Saved entries
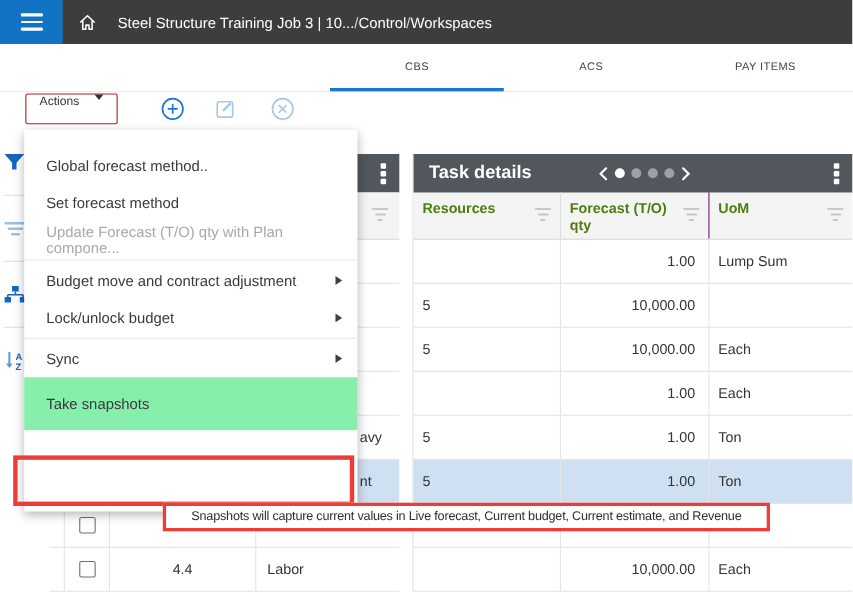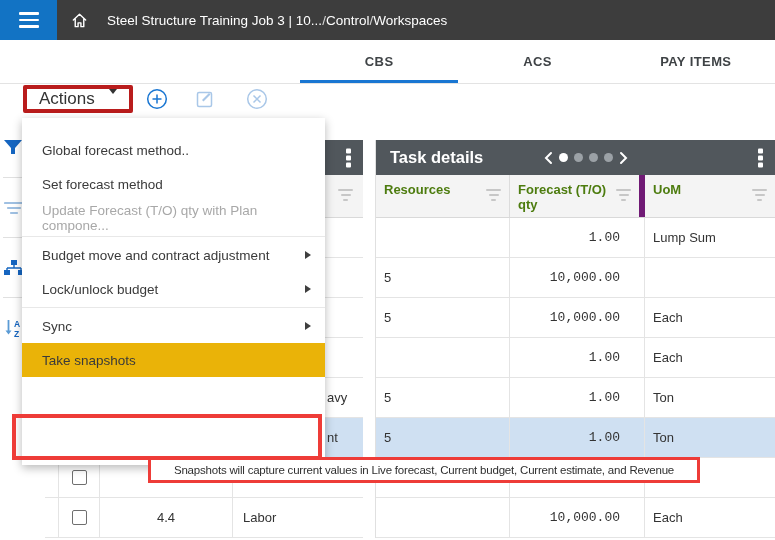--- a/index.html
+++ b/index.html
@@ -11,26 +11,26 @@
   .menu-btn{width:57px;height:40px;background:#1273c4;display:flex;align-items:center;justify-content:center;flex-direction:column;cursor:pointer;}
   .hbars{display:flex;flex-direction:column;gap:4px;}
   .hbars span{display:block;width:20px;height:2.4px;background:#fff;border-radius:1px;}
   .home-btn{width:44px;height:40px;display:flex;align-items:center;justify-content:center;cursor:pointer;}
   .breadcrumb{display:flex;align-items:center;color:#fff;font-size:13.5px;margin-left:6px;white-space:nowrap;}
   .crumb-sep{color:#d6d6d6;}
 
   
   .tabbar{position:absolute;top:40px;left:0;width:775px;height:44px;background:#fff;border-bottom:1px solid #e3e3e3;box-sizing:border-box;}
   .tabs{position:absolute;left:300px;right:0;top:0;bottom:0;display:flex;}
-  .tab{flex:1;display:flex;align-items:center;justify-content:center;font-size:13px;font-weight:bold;color:#3f4346;letter-spacing:.4px;position:relative;cursor:pointer;}
+  .tab{flex:1;display:flex;align-items:center;justify-content:center;font-size:10px;font-weight:normal;color:#3f4346;letter-spacing:.4px;position:relative;cursor:pointer;}
   .tab.active::after{content:"";position:absolute;left:0;right:0;bottom:0;height:3px;background:#1976d2;}
 
   
   .toolbar{position:absolute;top:84px;left:0;width:775px;height:34px;background:#fff;}
-  .actions{position:absolute;left:23px;top:1px;height:28px;background:#fff;border:4px solid #b91c1c;border-radius:2px;display:inline-flex;align-items:flex-start;gap:14px;padding:0 12px;font-size:17px;color:#333;font-family:"Liberation Sans",sans-serif;cursor:pointer;}
+  .actions{position:absolute;left:23px;top:1px;height:28px;background:#fff;border:1px solid #b91c1c;border-radius:2px;display:inline-flex;align-items:flex-start;gap:14px;padding:0 12px;font-size:11px;color:#333;font-family:"Liberation Sans",sans-serif;cursor:pointer;}
   .caret{width:0;height:0;border-left:4.5px solid transparent;border-right:4.5px solid transparent;border-top:5px solid #333;}
   .tool-icon{position:absolute;top:4px;width:22px;height:22px;cursor:pointer;}
   .ti1{left:146px;}.ti2{left:194px;}.ti3{left:246px;}
 
   
   .side-toolbar{position:absolute;top:118px;left:0;width:45px;height:422px;background:#fff;}
   .st-btn{width:45px;height:59px;display:flex;align-items:center;padding-left:4px;box-sizing:border-box;cursor:pointer;}
   .st-sep{height:1px;background:#e0e0e0;margin:0 3px;}
 
   
@@ -58,35 +58,35 @@
   
   .right-grid{position:absolute;left:375px;top:140px;width:400px;height:398px;background:#fff;border-left:1px solid #e0e0e0;box-sizing:border-box;}
   .td-title{font-size:16.5px;font-weight:bold;color:#fff;padding-left:14px;}
   .carousel{position:absolute;left:168px;top:0;height:35px;display:flex;align-items:center;gap:6px;}
   .dot{width:9px;height:9px;border-radius:50%;background:#9ba1a6;cursor:pointer;}
   .dot.active{background:#fff;}
   .chev{display:flex;align-items:center;cursor:pointer;}
   .rg-colheader{height:43px;background:#f4f4f4;border-bottom:1px solid #d9d9d9;box-sizing:border-box;display:flex;font-weight:bold;font-size:13px;color:#4d7c0f;}
   .hcell{position:relative;box-sizing:border-box;padding:7px 8px 0 8px;line-height:15px;}
   .hc0{width:134px;border-right:1px solid #dcdcdc;}
-  .hc1{width:135px;border-right:6px solid #701a75;}
+  .hc1{width:135px;border-right:1px solid #701a75;}
   .hc2{flex:1;}
   .hcell .filter-icon{right:8px;top:14px;}
   .rg-row{height:40px;box-sizing:border-box;border-bottom:1px solid #e4e4e4;display:flex;font-size:13px;color:#333;}
   .r-res{width:134px;border-right:1px solid #e4e4e4;display:flex;align-items:center;padding-left:8px;box-sizing:border-box;}
-  .r-fc{width:135px;border-right:1px solid #e4e4e4;display:flex;align-items:center;justify-content:flex-end;padding-right:24px;box-sizing:border-box;font-family:Liberation Mono, monospace;}
+  .r-fc{width:135px;border-right:1px solid #e4e4e4;display:flex;align-items:center;justify-content:flex-end;padding-right:12px;box-sizing:border-box;}
   .r-uom{flex:1;display:flex;align-items:center;padding-left:8px;}
 
   
   .dropdown{position:absolute;left:22px;top:118px;width:303px;height:347px;background:#fff;box-shadow:0 3px 9px rgba(0,0,0,.28);z-index:10;padding-top:15px;box-sizing:border-box;}
   .mi{height:34px;display:flex;align-items:center;padding:0 20px;font-size:13.5px;color:#3a3a3a;position:relative;cursor:pointer;}
   .mi.disabled{color:#a8a8a8;}
   .mi .sub{position:absolute;right:14px;width:0;height:0;border-left:6px solid #3f3f3f;border-top:4.5px solid transparent;border-bottom:4.5px solid transparent;}
   .msep{height:1px;background:#e8e8e8;margin:1px 0;}
-  .mi.highlight{height:34px;background:#eab308;}
+  .mi.highlight{height:48px;background:#86efac;}
 
   
   .annot-box{position:absolute;left:12px;top:414px;width:310px;height:46px;border:4px solid #ee3c38;box-sizing:border-box;z-index:20;pointer-events:none;}
   .tooltip{position:absolute;left:148px;top:457px;width:552px;height:26px;background:#fff;border:3px solid #ee3c38;box-sizing:border-box;z-index:25;display:flex;align-items:center;justify-content:center;font-size:11.5px;letter-spacing:-0.2px;color:#2f2f2f;white-space:nowrap;}
 
   svg{display:block;}
   svg text{font-family:"Liberation Sans",sans-serif;}
 </style>
 </head>
 <body>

*ACTIVITY*
Take every line above carrying "block" and return it.

*TASK SOLUTION*
   .hbars span{display:block;width:20px;height:2.4px;background:#fff;border-radius:1px;}
   svg{display:block;}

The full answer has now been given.